Безмятежное мое существование нарушается приходом тусовщиков. Они длинноволосы, загорелы, обвешаны с ног до головы «фенечками» и ходят преимущественно нагишом. Они собираются в поселок за пищей, приглашают составить им компанию. Но я ленюсь и отказываюсь. Компания эта достойна вполне подробного описания. Большинство из них я больше никогда не видел, но помню их очень хорошо. Первые персонажи, литовская весьма странная пара, юноша-сапожник, лет двадцати с небольшим, и его довольно угрюмая жена, по виду лет на пять его старше. Хотя, может, это специфика прибалтийского происхождения. Они держатся немного особняком, и у них есть палатка. Следующая - юная барышня с египетским профилем, очень стройная, если не сказать тощая, с полным отсутствием груди, что ее, впрочем, совершенно не портит. Она одна и явно не знает, к кому приклеиться. Барышня юна и ей не пристало пребывать в гордом одиночестве. Есть претендент на роль напарника, спортивного вида юноша, отличающийся от прочей публики короткой стрижкой. Он апологет какой-то восточной школы, по вечерам он удаляется на некоторое расстояние и медитирует, сидя в позе лотоса. Несмотря на его явные поползновения установить с юной особой более тесный контакт, все попытки пропадают втуне. Еще одна особа - чрезвычайно активная, типаж общественницы. Она энергична, организует приготовление пищи, умудряется где-то добывать крупу и макароны. Она знает ивритское письмо и может часами рассказывать про древнекитайские философские течения, в которых несомненный дока. Еще один юноша, совершенно случайного свойства, он учится в ПТУ на то ли плиточника, то ли каменщика. Попав на южный берег, он прибился к этой компании, да так с в ней и остался. Его не очень любят, но терпят, и никто не гонит в силу добродушной атмосферы, царящей в этом кругу.

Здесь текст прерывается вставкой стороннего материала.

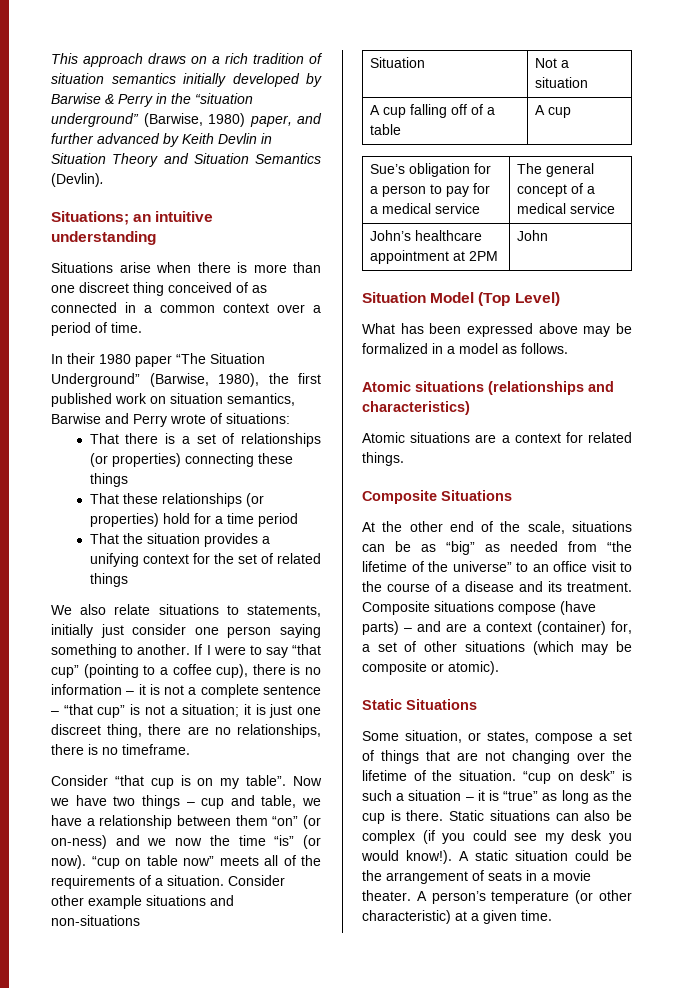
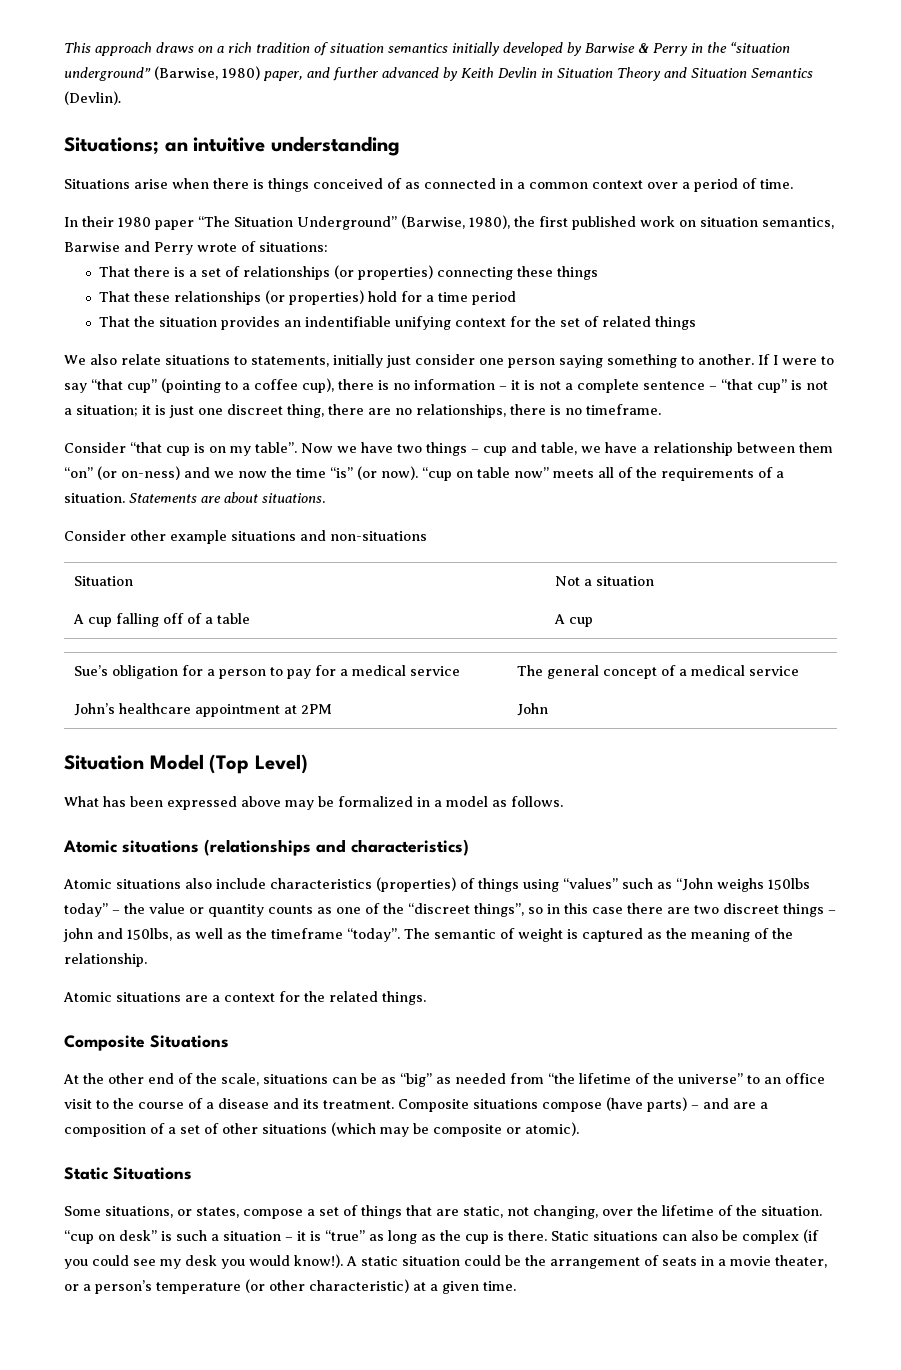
- Situations arise when there is more than one discreet thing conceived of as connected in a common context over a period of time.
+ Situations arise when there is things conceived of as connected in a common context over a period of time.
- That the situation provides a unifying context for the set of related things
+ That the situation provides an indentifiable unifying context for the set of related things
- “cup on table now” meets all of the requirements of a situation. Consider other example situations and non-situations
+ “cup on table now” meets all of the requirements of a situation. Statements are about situations.
+ Consider other example situations and non-situations
+ Atomic situations also include characteristics (properties) of things using “values” such as “John weighs 150lbs today” – the value or quantity counts as one of the “discreet things”, so in this case there are two discreet things – john and 150lbs, as well as the timeframe “today”. The semantic of weight is captured as the meaning of the relationship.
- Atomic situations are a context for related things.
+ Atomic situations are a context for the related things.
- Composite situations compose (have parts) – and are a context (container) for, a set of other situations (which may be composite or atomic).
+ Composite situations compose (have parts) – and are a composition of a set of other situations (which may be composite or atomic).
- Some situation, or states, compose a set of things that are not changing over the lifetime of the situation.
+ Some situations, or states, compose a set of things that are static, not changing, over the lifetime of the situation.
- A static situation could be the arrangement of seats in a movie theater. A person’s temperature (or other characteristic) at a given time.
+ A static situation could be the arrangement of seats in a movie theater, or a person’s temperature (or other characteristic) at a given time.

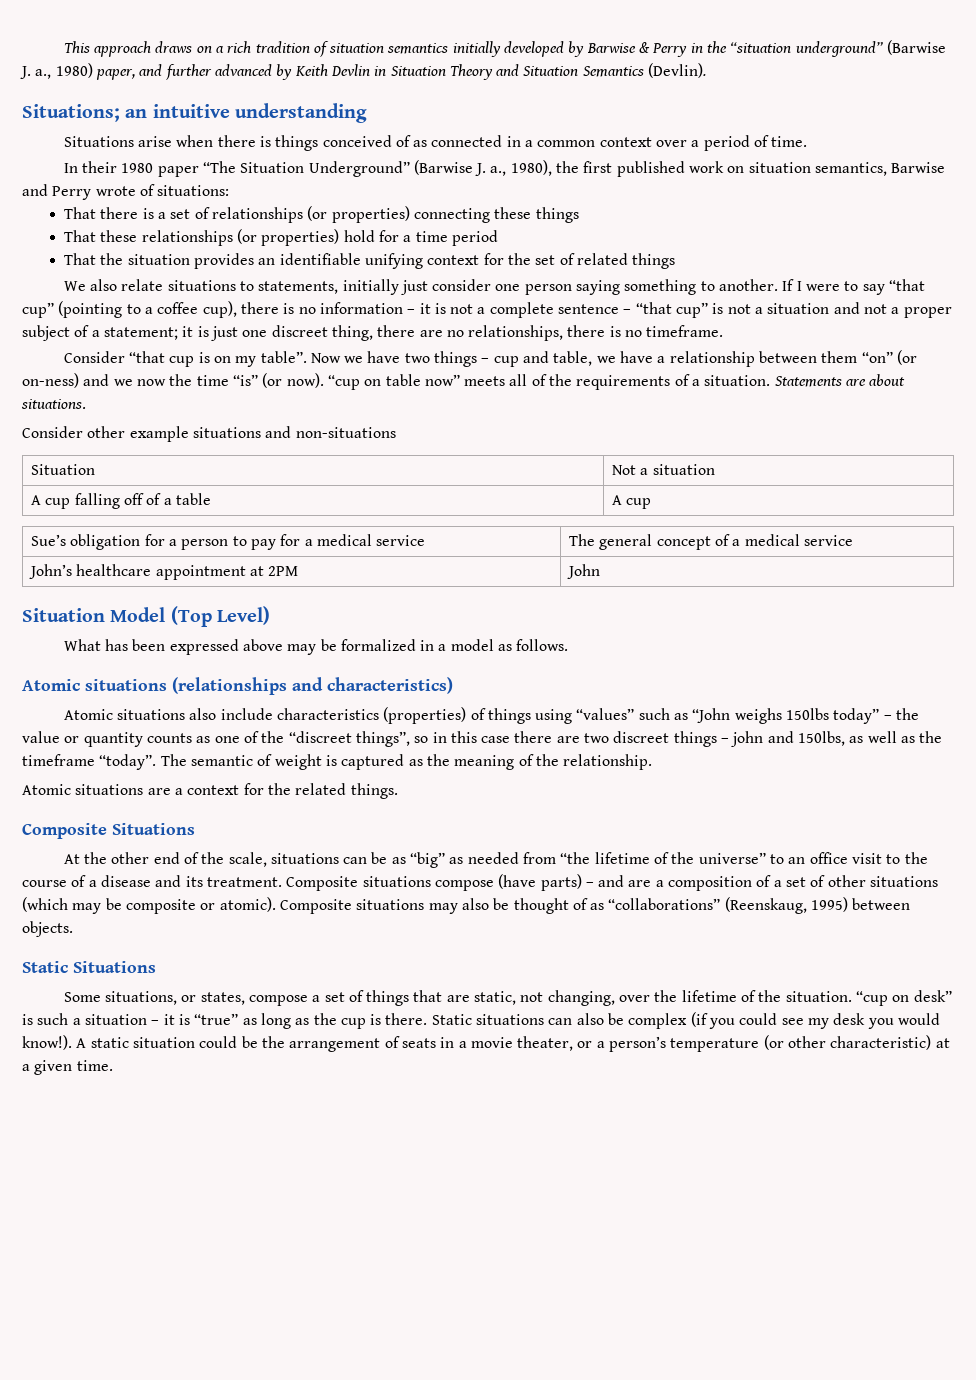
- This approach draws on a rich tradition of situation semantics initially developed by Barwise & Perry in the “situation underground” (Barwise, 1980) paper, and further advanced by Keith Devlin in Situation Theory and Situation Semantics (Devlin).
+ This approach draws on a rich tradition of situation semantics initially developed by Barwise & Perry in the “situation underground” (Barwise J. a., 1980) paper, and further advanced by Keith Devlin in Situation Theory and Situation Semantics (Devlin).
- In their 1980 paper “The Situation Underground” (Barwise, 1980), the first published work on situation semantics, Barwise and Perry wrote of situations:
+ In their 1980 paper “The Situation Underground” (Barwise J. a., 1980), the first published work on situation semantics, Barwise and Perry wrote of situations:
- That the situation provides an indentifiable unifying context for the set of related things
+ That the situation provides an identifiable unifying context for the set of related things
- If I were to say “that cup” (pointing to a coffee cup), there is no information – it is not a complete sentence – “that cup” is not a situation; it is just one discreet thing, there are no relationships, there is no timeframe.
+ If I were to say “that cup” (pointing to a coffee cup), there is no information – it is not a complete sentence – “that cup” is not a situation and not a proper subject of a statement; it is just one discreet thing, there are no relationships, there is no timeframe.
+ Composite situations may also be thought of as “collaborations” (Reenskaug, 1995) between objects.

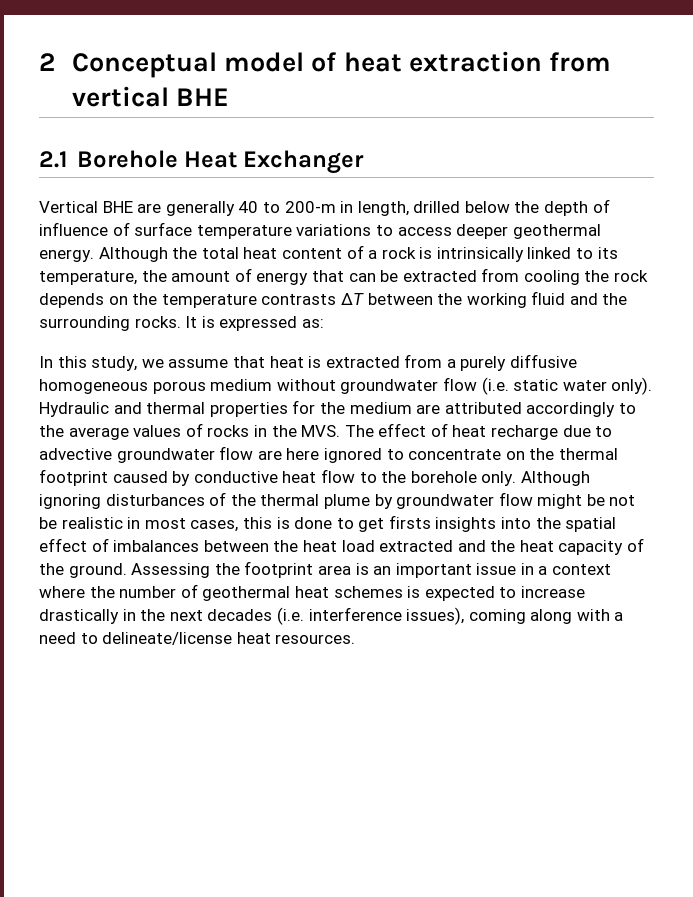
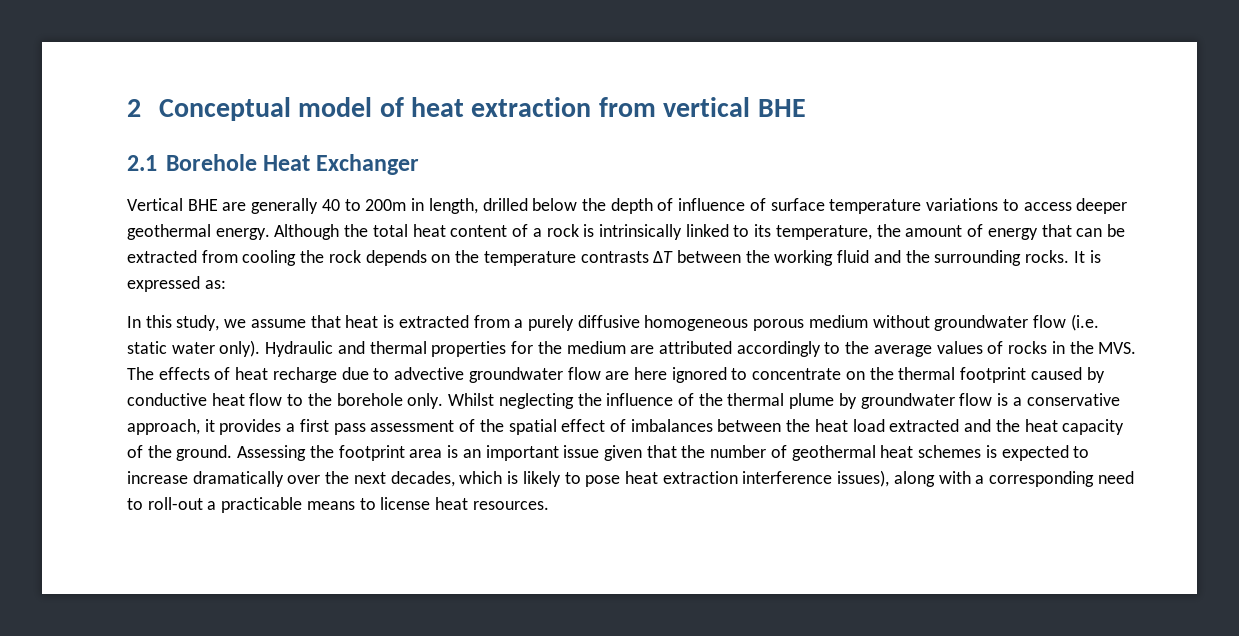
- Vertical BHE are generally 40 to 200-m in length, drilled below the depth of influence of surface temperature variations to access deeper geothermal energy.
+ Vertical BHE are generally 40 to 200m in length, drilled below the depth of influence of surface temperature variations to access deeper geothermal energy.
- Hydraulic and thermal properties for the medium are attributed accordingly to the average values of rocks in the MVS. The effect of heat recharge due to advective groundwater flow are here ignored to concentrate on the thermal footprint caused by conductive heat flow to the borehole only.
+ Hydraulic and thermal properties for the medium are attributed accordingly to the average values of rocks in the MVS. The effects of heat recharge due to advective groundwater flow are here ignored to concentrate on the thermal footprint caused by conductive heat flow to the borehole only.
- Although ignoring disturbances of the thermal plume by groundwater flow might be not be realistic in most cases, this is done to get firsts insights into the spatial effect of imbalances between the heat load extracted and the heat capacity of the ground.
+ Whilst neglecting the influence of the thermal plume by groundwater flow is a conservative approach, it provides a first pass assessment of the spatial effect of imbalances between the heat load extracted and the heat capacity of the ground.
- Assessing the footprint area is an important issue in a context where the number of geothermal heat schemes is expected to increase drastically in the next decades (i.e. interference issues), coming along with a need to delineate/license heat resources.
+ Assessing the footprint area is an important issue given that the number of geothermal heat schemes is expected to increase dramatically over the next decades, which is likely to pose heat extraction interference issues), along with a corresponding need to roll-out a practicable means to license heat resources.

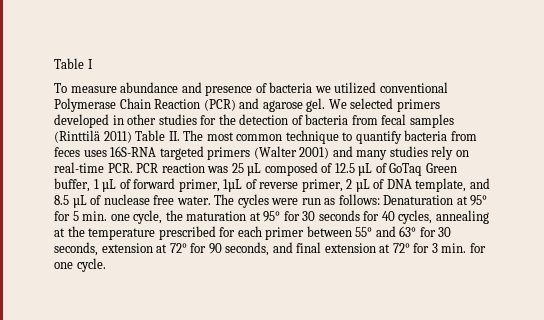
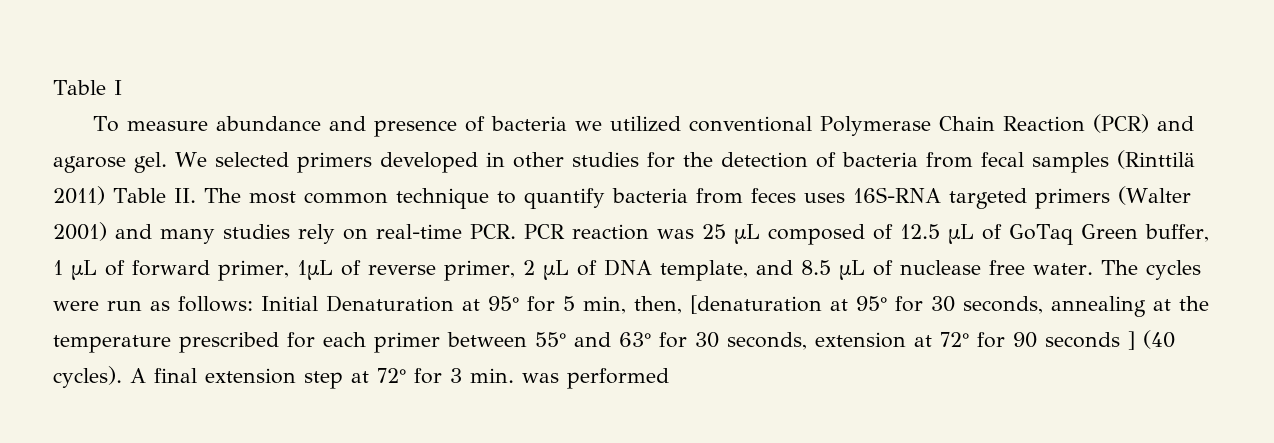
- The cycles were run as follows: Denaturation at 95° for 5 min. one cycle, the maturation at 95° for 30 seconds for 40 cycles, annealing at the temperature prescribed for each primer between 55° and 63° for 30 seconds, extension at 72° for 90 seconds, and final extension at 72° for 3 min. for one cycle.
+ The cycles were run as follows: Initial Denaturation at 95° for 5 min, then, [denaturation at 95° for 30 seconds, annealing at the temperature prescribed for each primer between 55° and 63° for 30 seconds, extension at 72° for 90 seconds ] (40 cycles). A final extension step at 72° for 3 min. was performed

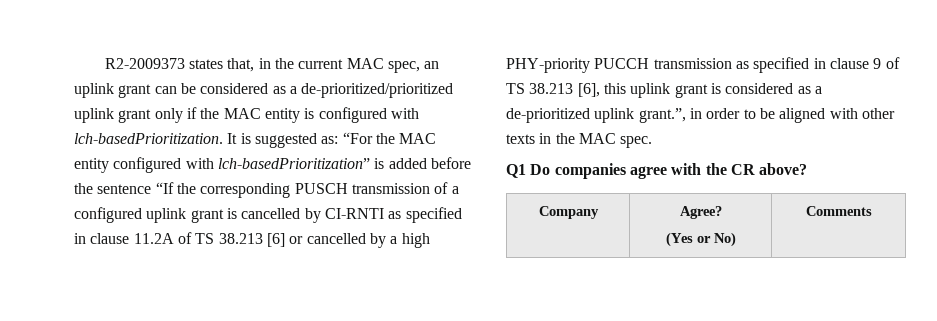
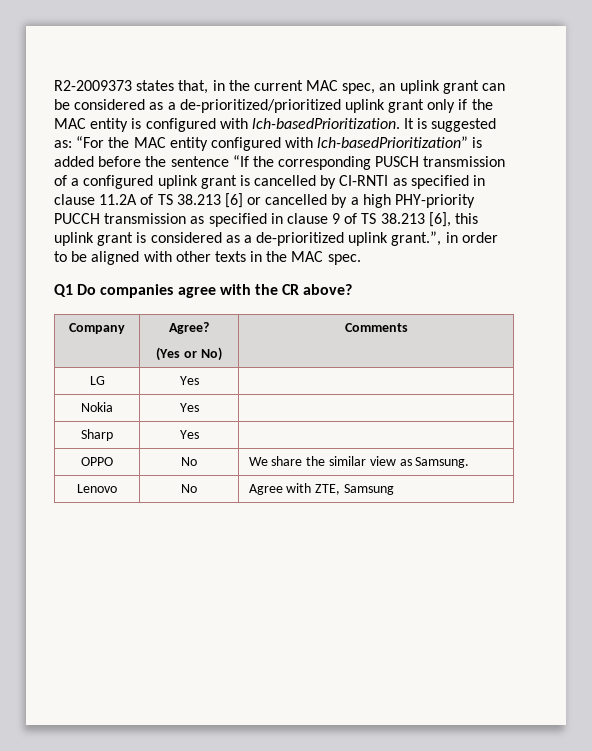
+ LG | Yes |
+ Nokia | Yes |
+ Sharp | Yes |
+ OPPO | No | We share the similar view as Samsung.
+ Lenovo | No | Agree with ZTE, Samsung

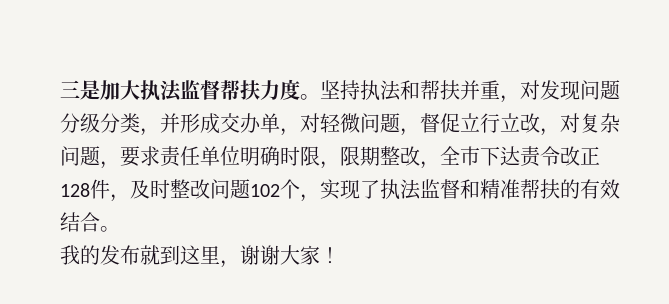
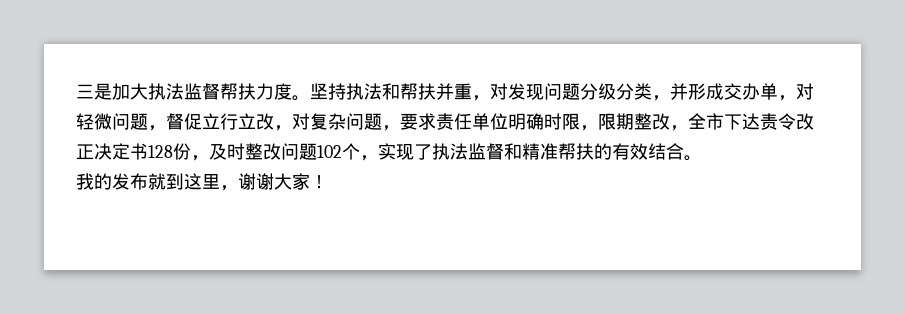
- 坚持执法和帮扶并重，对发现问题分级分类，并形成交办单，对轻微问题，督促立行立改，对复杂问题，要求责任单位明确时限，限期整改，全市下达责令改正128件，及时整改问题102个，实现了执法监督和精准帮扶的有效结合。
+ 坚持执法和帮扶并重，对发现问题分级分类，并形成交办单，对轻微问题，督促立行立改，对复杂问题，要求责任单位明确时限，限期整改，全市下达责令改正决定书128份，及时整改问题102个，实现了执法监督和精准帮扶的有效结合。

Имеет смысл рассказать про место, где мы обитаем. Оно называется «Третье Ущелье», хотя, конечно, никакое это не ущелье, просто небольшая бухточка, третья по счету от Пицунды. В первой бухте - спортивная база отдыха студентов, то ли МГУ, то ли еще какого-то ВУЗа. Во втором обосновались дикие туристы, с палатками, надувными лодками, котелками и снедью. В третью бухту попасть не очень просто, по дороге приходится преодолевать небольшую водную преграду. Именно это место и облюбовали совсем дикие тусовщики, «Система», системные люди, пипл. Так они сами себя именуют. Это нечто вроде американских хиппи шестидесятых. Они живут вне социума, совсем сами по себе. Их взгляды очень похожи на взгляды хиппи, но с советской спецификой. В большинстве люди совершенно безвредные, летом они перекочевывают на берег Черного моря, или Гауи, в Литве, а зимой обитают преимущественно в больших городах, вроде Питера или Москвы.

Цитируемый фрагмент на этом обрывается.